В такие минуты Драгана старается понять, что же с ним происходит, подступается с расспросами, кто его родители, какая у него национальность. А он смотрит на неё и не может понять, что она такое спрашивает. В раздумье заговорит:

— Национальность?.. Откуда же я знаю, какая у меня национальность. Отец мой наполовину ирландец, а наполовину мексиканец, в роду у матери ещё больше намешано. Ну, а я... кто же такой? Да и не всё ли равно, кто я такой. Вы вот сербы какие-то, и знаете, что вы сербы, и часто у вас голова болит за этих сербов, а мне всё равно, кого бомбят, а кого газом травят. Элл Битчер никого не любит и никому ничего не должен. Элл Битчер свободен, он человек мира. Таких любит Америка!..

Мысли текут вяло, сон не берёт Драгану в свои объятия, но и не отпускает из своего храма, где царствуют покой и нега, где душа как бы оставляет нас на время, но далеко не отлетает, а парит рядом и, как нежная мать, нашёптывает сказки, где всё случается к общей радости, к жизни светлой и бесконечной. Драгана от природы человек жалостливый, заботливый и к людям добра и участлива. При мыслях о несчастьях и всяческих нестроениях,— особенно о тех, которые являются к человеку безо всякой на то его вины,— ну, вот к тем, например, кто, как Элл Битчер, рождается без рода своего и отечества, она испытывает мучительное сострадание. И, разумеется, ни в чём она их не винит, и малейшей неприязни к ним не испытывает,— думает лишь о том, как бы устроить жизнь всего человечества, чтобы несчастий подобных было меньше.

Но вот она засыпает и во сне явственно слышит, как под днищем гидроплана раздаются глухие удары волн и машина поднимается в воздух. Шумов становится меньше, и даже реактивные двигатели как будто бы затихают. Драгана смотрит в иллюминатор и видит, как под крылом в лучах вечернего солнца клубится розово-золотой вязью океан, а высоко в небе бесконечной чередой плывут кудрявые и тоже розовые облака. Драгана то задремлет, то вновь откроет глаза, мечтательно устремляет взгляд к черте горизонта.

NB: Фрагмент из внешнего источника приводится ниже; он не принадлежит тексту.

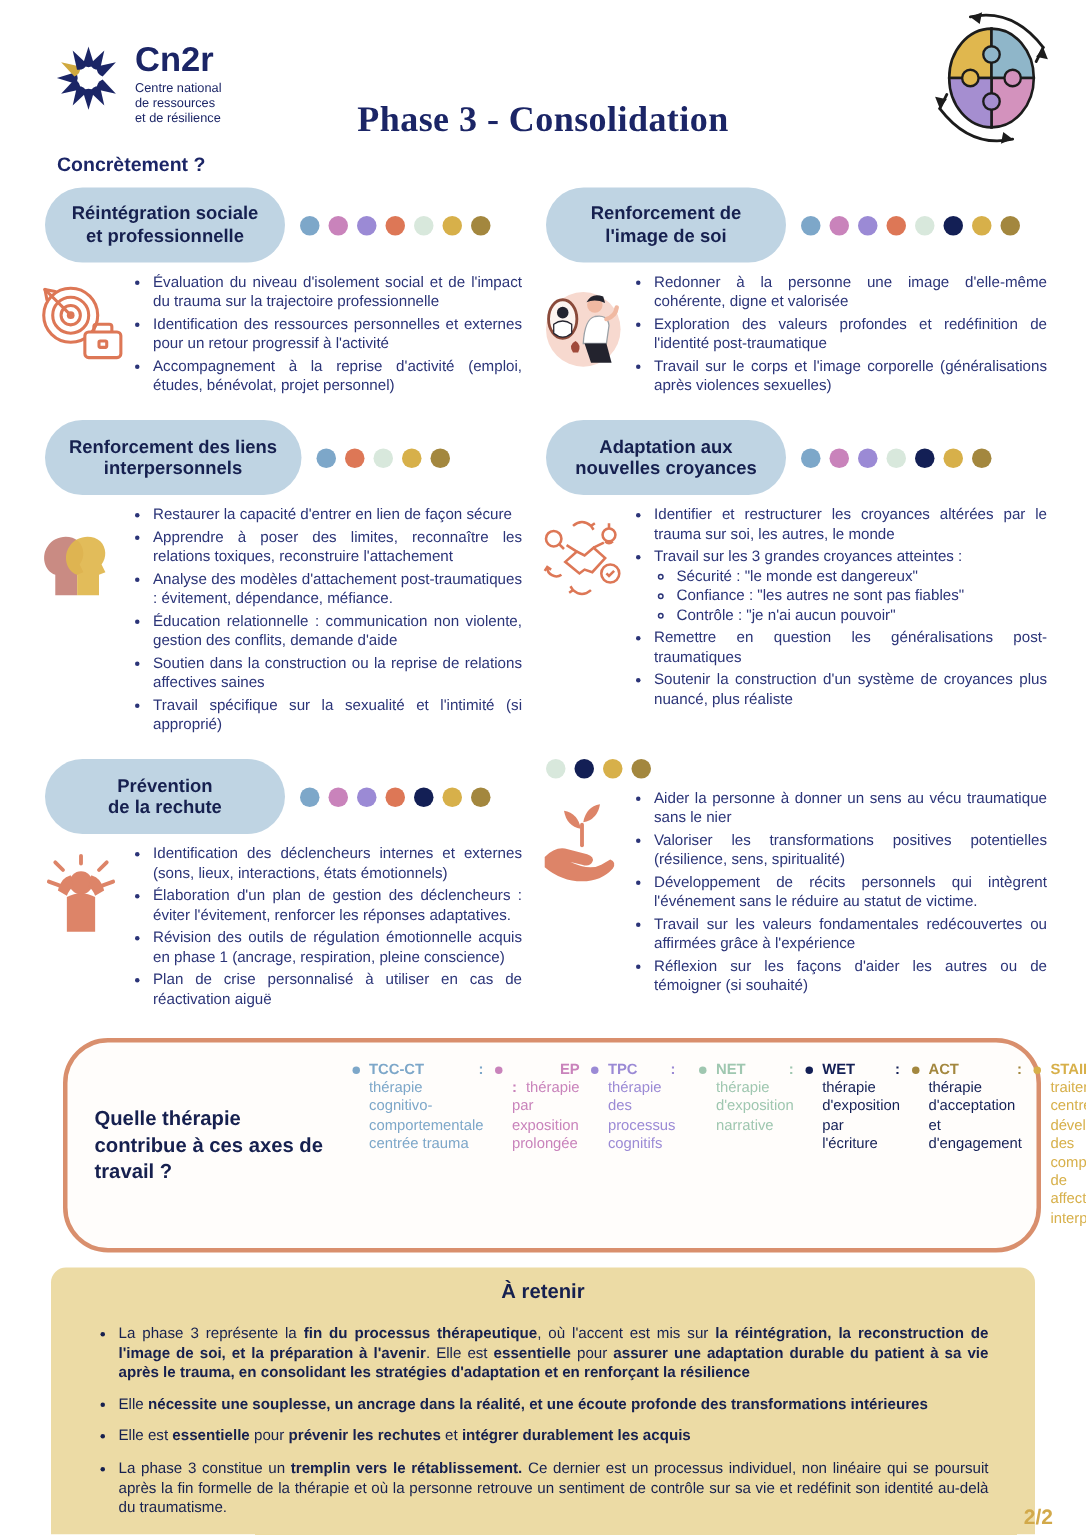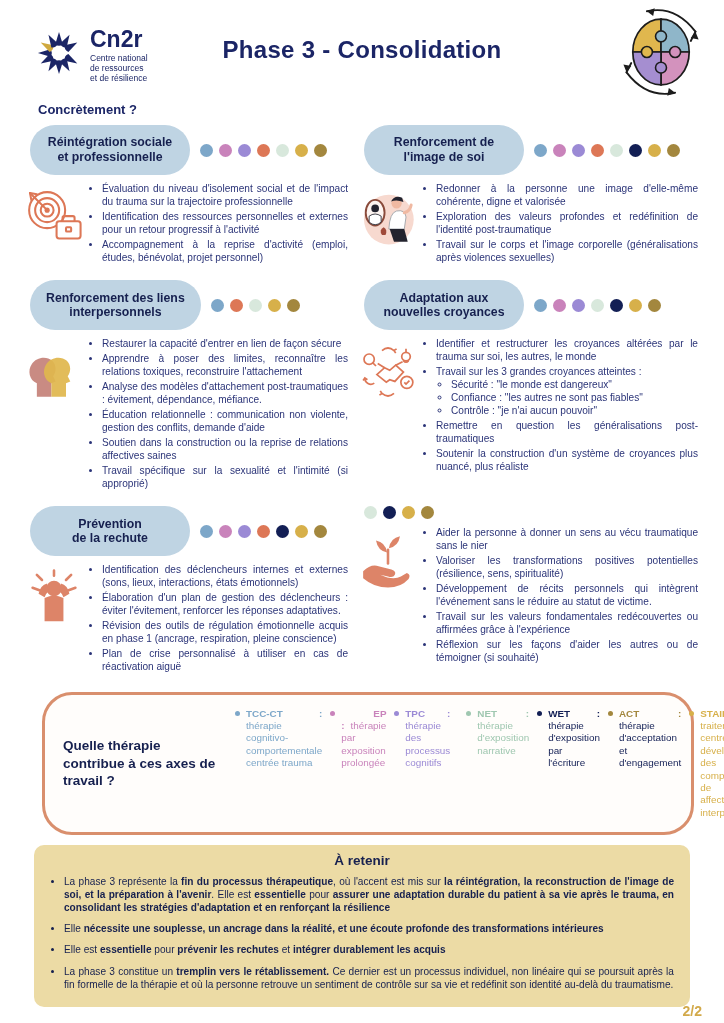"Phase 3 - Consolidation" .title { font-family: none -> Liberation Serif, serif; padding-top: 36px -> 67px }
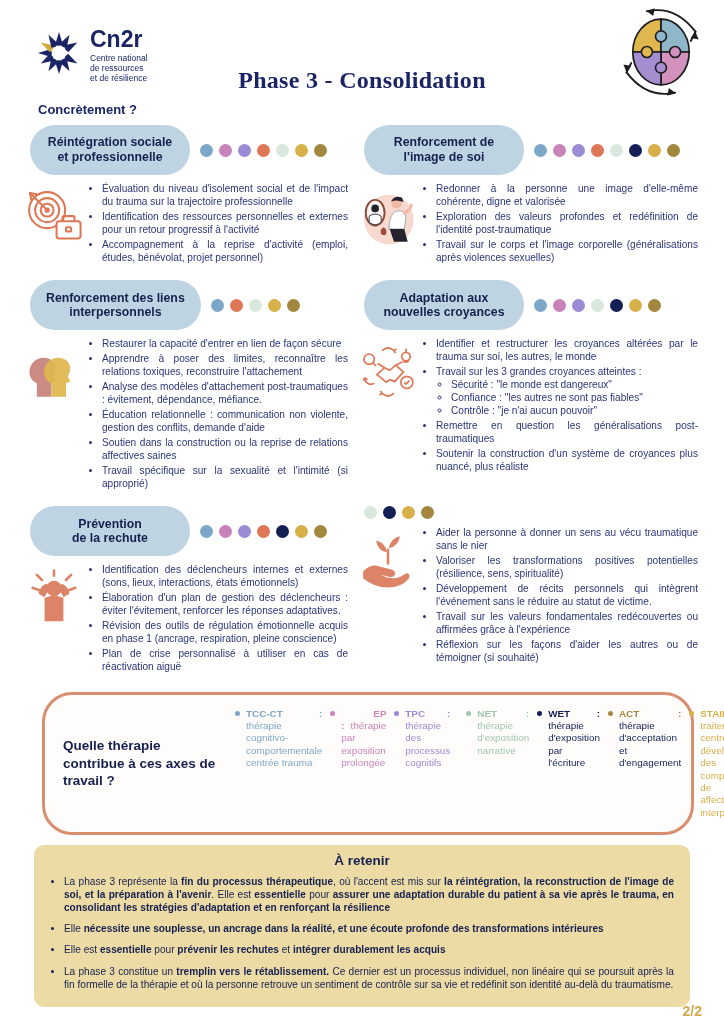"La phase 3 représente la" ul.retain-list { margin: 0 -> 15px }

Проснулась она в полдень и попросила служанку приготовить ванну. Лежала в тёплой воде и думала о том, зачем их пригласил отец. А ещё являлись ей мысли о «бунте» Простакова. Он будто бы повеселел и, может быть, забыл о своём обещании «не работать», но, может быть, и не забыл, а затаился и не хочет больше откровенничать с Драганой. Вот эти мысли её серьёзно беспокоили. Она боялась, как бы русские парни не замкнулись в себе и не отключили её от своих тайн. А тайны, как известно, дразнят разум, особенно разум женский, который, помимо всего прочего, ещё и природой сильнее, чем мужской, запрограммирован на любопытство. А и в самом деле, являлся вопрос, такой естественный и логичный: кто может поручиться за то, что тёмные силы Америки не возьмут под контроль любое изобретение и не обратят его на пользу только своей страны? Отец говорит: Америка накачивает мускулы, но теряет волю. Её точно корабль в штормовую погоду раскачали волны мигрантов, и она превращается в Содом и Гоморру, желтеет и чернеет цветом кожи, наполняется злобой и жаждой убивать. Как-то ночью вблизи от губернаторского дома на улице под фонарём собралась группа бездомных ребятишек и по ним из проезжавшего автомобиля ударила автоматная очередь. Приехал полицейский патруль, собрал их, словно дрова, и отвёз куда-то. Отец пытался узнать подробности и последствия этого эпизода, но полицейский комиссар ему сказал: ах, господин губернатор, стоит ли вам беспокоиться по таким пустякам. Были бы они люди, а то — мигранты, и что же прикажете с ними делать? Отец поспешил перевести разговор на другую тему, но мне сказал, что боится, как бы этот эпизод не стал достоянием прессы. Он скоро начнёт предвыборную кампанию, а тут такая дикая история. Но история никакая не дикая, она становится обычной в жизни современной Америки.